4 Women Legally Challenge UK’s Universal Credit
In the United Kingdom, what is referred to as Universal Credit is a social security benefit that was brought into law in 2013. The credit replaces six means-tested tax credits and benefits already in place which were called the Income-Based Jobseeker’s Allowance, Housing Benefits, Working Tax Credit, Child Tax Credit, and the Income Based Employment and Support Allowance Income Support. To learn more about this call the Universal Credit contact number.
At the end of 2018, four women launched a challenge to the Universal Credit. These four women put this to the high court on the grounds that it was “irrational and discriminatory”. The women allege that the new law is flawed and leaves some families much worse off than the previous tax credits and benefits. They claim that those families left out are receiving hundreds of pounds less per year under the Universal Credit.
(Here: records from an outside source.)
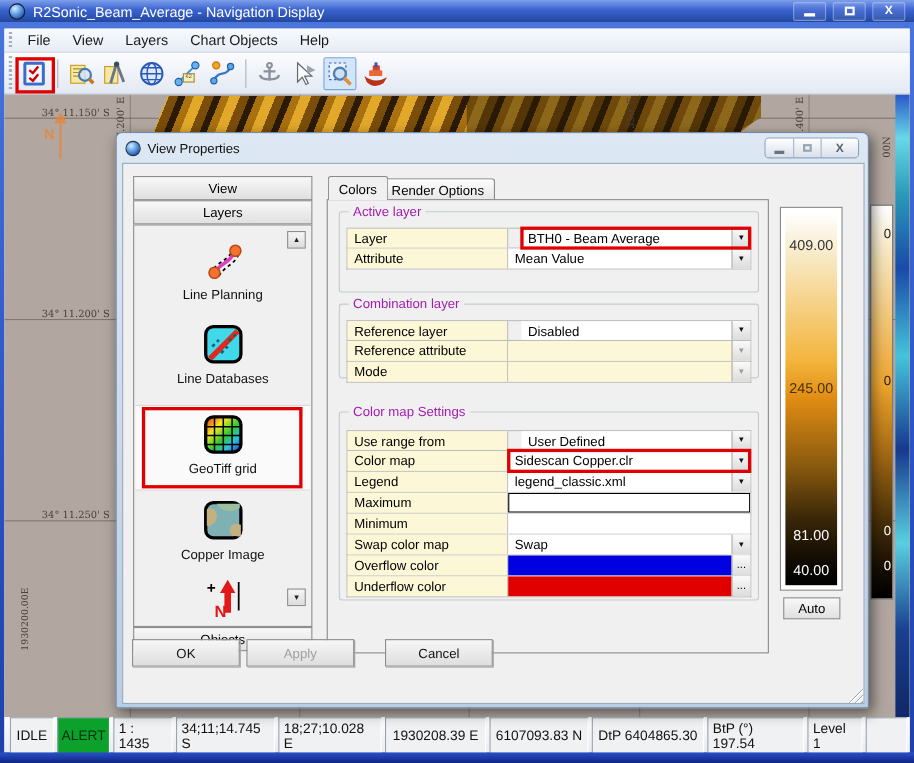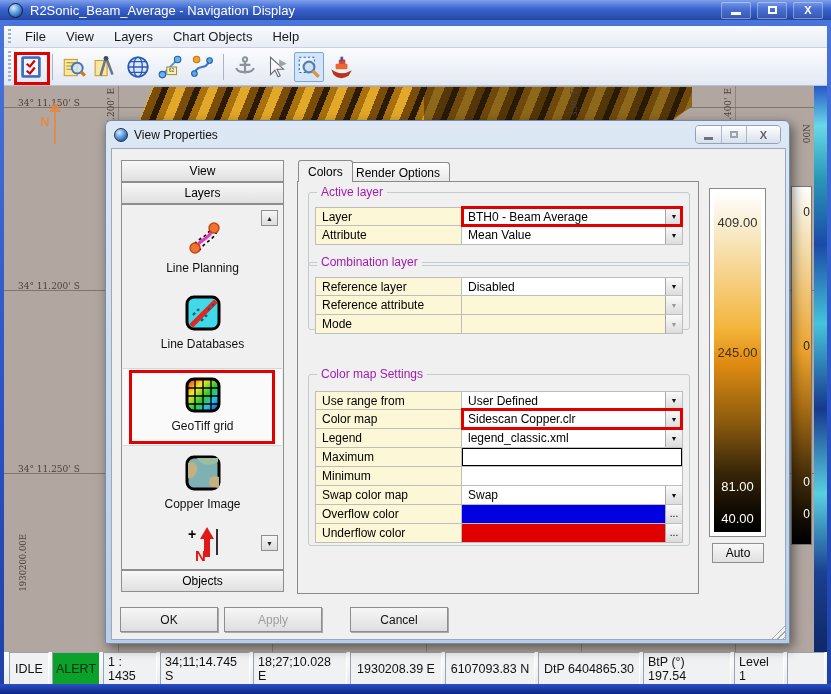--- a/index.html
+++ b/index.html
@@ -46,7 +46,7 @@
   .map { position:absolute; left:0; right:0; top:60px; bottom:32px; background:#b2a7a0; overflow:hidden; }
   .hgrid { position:absolute; left:0; right:0; height:1px; background:rgba(80,70,60,.5); }
   .vgrid { position:absolute; top:0; bottom:0; width:1px; background:rgba(80,70,60,.35); }
-  .lat-label { position:absolute; font-family:"DejaVu Serif", serif; font-size:9px; color:#4a4238; }
+  .lat-label { position:absolute; font-family:"DejaVu Serif", serif; font-size:9px; color:#4a4238;margin-left:20px; }
   .lon-label { position:absolute; font-family:"DejaVu Serif", serif; font-size:9px; color:#4a4238;
     writing-mode:vertical-rl; transform:rotate(180deg); }
   .sonar { position:absolute; left:126px; top:1px; width:562px; height:36px;

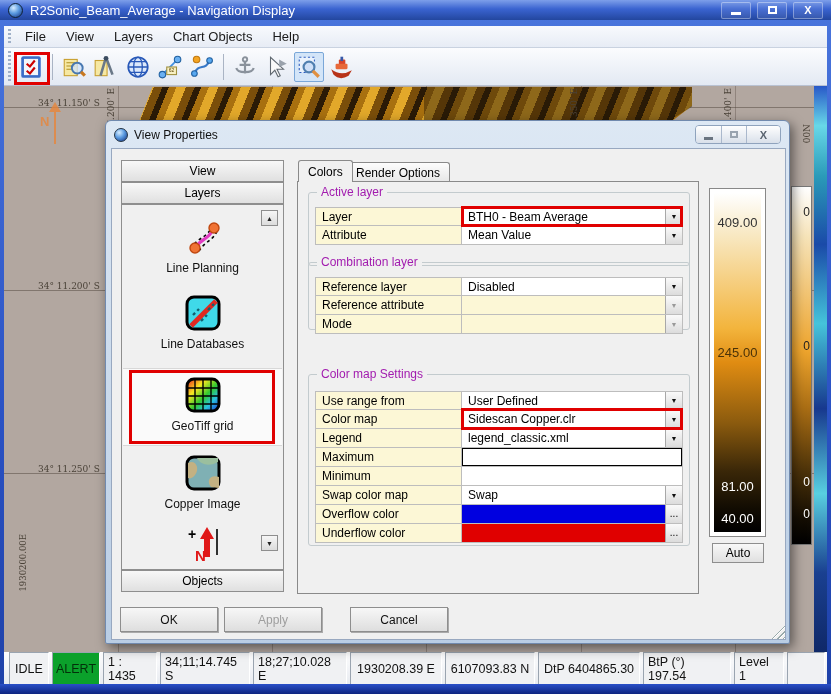--- a/index.html
+++ b/index.html
@@ -125,7 +125,7 @@
   .group-title { position:absolute; top:-8px; left:8px; background:#f0f0f0; padding:0 4px;
     font-size:12px; color:#a21caf; }
   .prow { display:flex; height:19px; border:1px solid #bdbdbd; border-top:none; position:relative; }
-  .prow.first { border-top:1px solid #bdbdbd; }
+  .prow.first { border-top:1px solid #bdbdbd;gap:12px; }
   .plabel { width:146px; background:#fcf7d6; padding:2px 6px; font-size:12px; border-right:1px solid #bdbdbd; }
   .pvalue { flex:1; background:#fff; display:flex; align-items:stretch; position:relative; }
   .pvalue.disabled { background:#fcf7d6; }

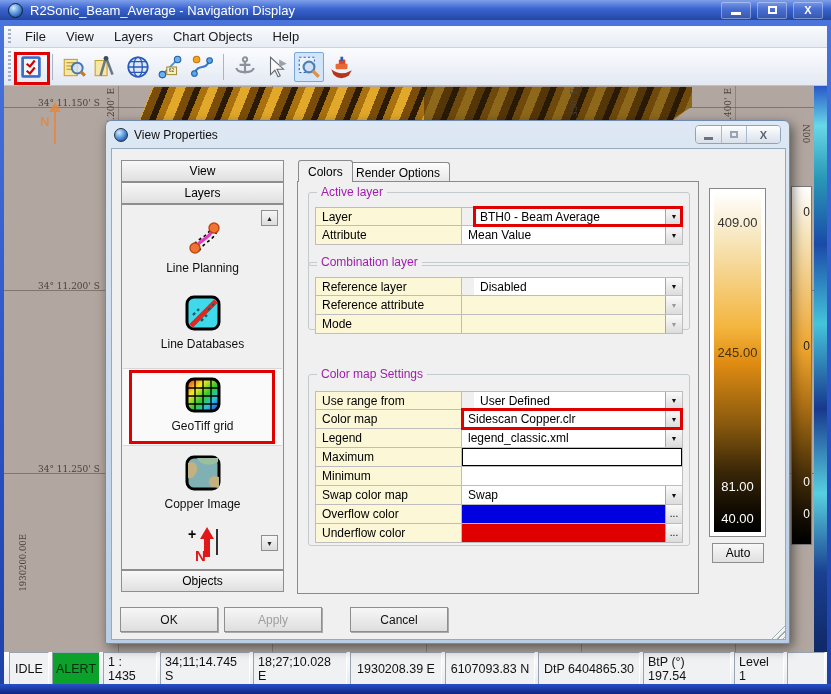--- a/index.html
+++ b/index.html
@@ -441,7 +441,7 @@
           </div>
         </div>
 
-        <div class="group" style="top:80px; height:68px">
+        <div class="group" style="top:94px; height:68px">
           <div class="group-title">Combination layer</div>
           <div style="padding:14px 6px 0 6px">
             <div class="prow first">

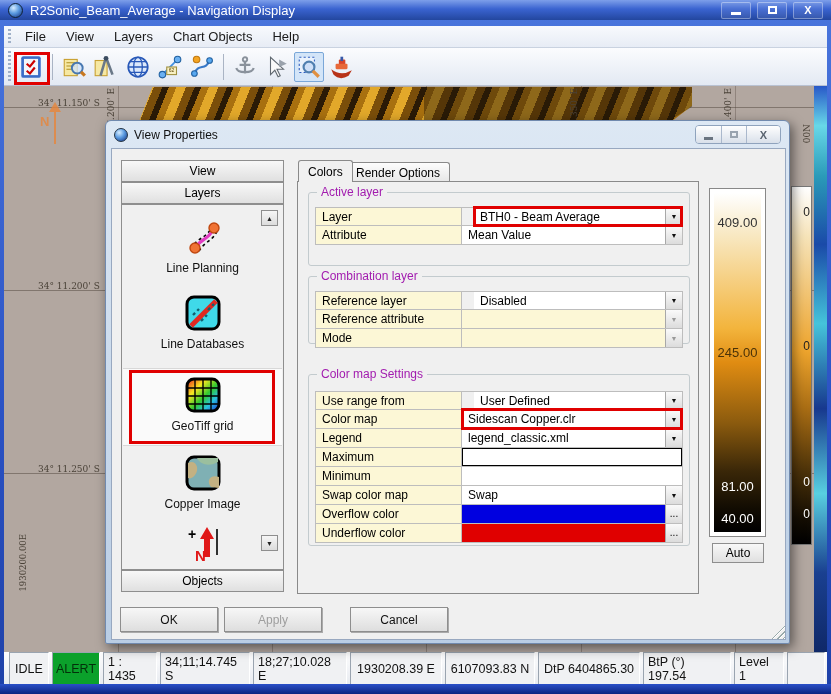--- a/index.html
+++ b/index.html
@@ -153,7 +153,7 @@
     background:linear-gradient(#f8f8f8,#e0e0e0); border:1px solid #8e8e8e;
     display:flex; align-items:center; justify-content:center; font-size:12px; }
 
-  .dlg-btn { position:absolute; top:458px; width:98px; height:25px;
+  .dlg-btn { position:absolute; top:432px; width:98px; height:25px;
     background:linear-gradient(#f7f7f7,#dedede); border:1px solid #8e8e8e;
     display:flex; align-items:center; justify-content:center; font-size:12px; color:#111;
     box-shadow:1px 1px 0 #aaa; }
The women contend that the law negatively affects working families that have children. Their contention is that the flaw is in the way the payments are calculated. This means that around ten thousand families will be negatively affected because of this.
The four-women state that Universal Credit leaves them and others with their situation with an extremely fluctuating income. This puts them in a position not to be able to budget their income properly each month. They used the words “rigid, inflexible assessment system”.
Claire Woods, one of the plaintiffs says that she racked up tons of debt and was forced to rely on a food bank. Woods says, “I am competent, managing my own finances and am someone who wants to work for professional and personal development, but the assessment period problem meant my income fluctuated so much that it was impossible.”
Danielle Johnson one of the other four women is a part-time school kitchen worker. She states that she gets 500 pounds less per year since Universal Credit was implemented. Johnson says, “I have never been this financially unstable before, to the point of being unable to afford my rent and having to go into overdraft when buying food, It is getting me into a vicious cycle of debt.”
The flaw really comes to the forefront when the wages paid to claimants’ are given on or close to the first day of their Universal Credit monthly assessment period. This is used to determine how much to pay the claimant in that month.
Let’s say a claimant gets paid one or two days earlier than normal because their regular payment date ends up being on a holiday or a weekend, the system reads that they received two paychecks in one period and then nothing in the next period. Basically, the Universal Credit assessment system sees these particular claimants as making more money than they actually are within that period. What this translates into is those people might lose out on up to 258 pounds per month.This legal action is the second one to get to the higher court in regards to the Universal Credit and alleged flaws. The first one which was decided in June of 2018, found that the Universal Credit discriminated against severely disabled people.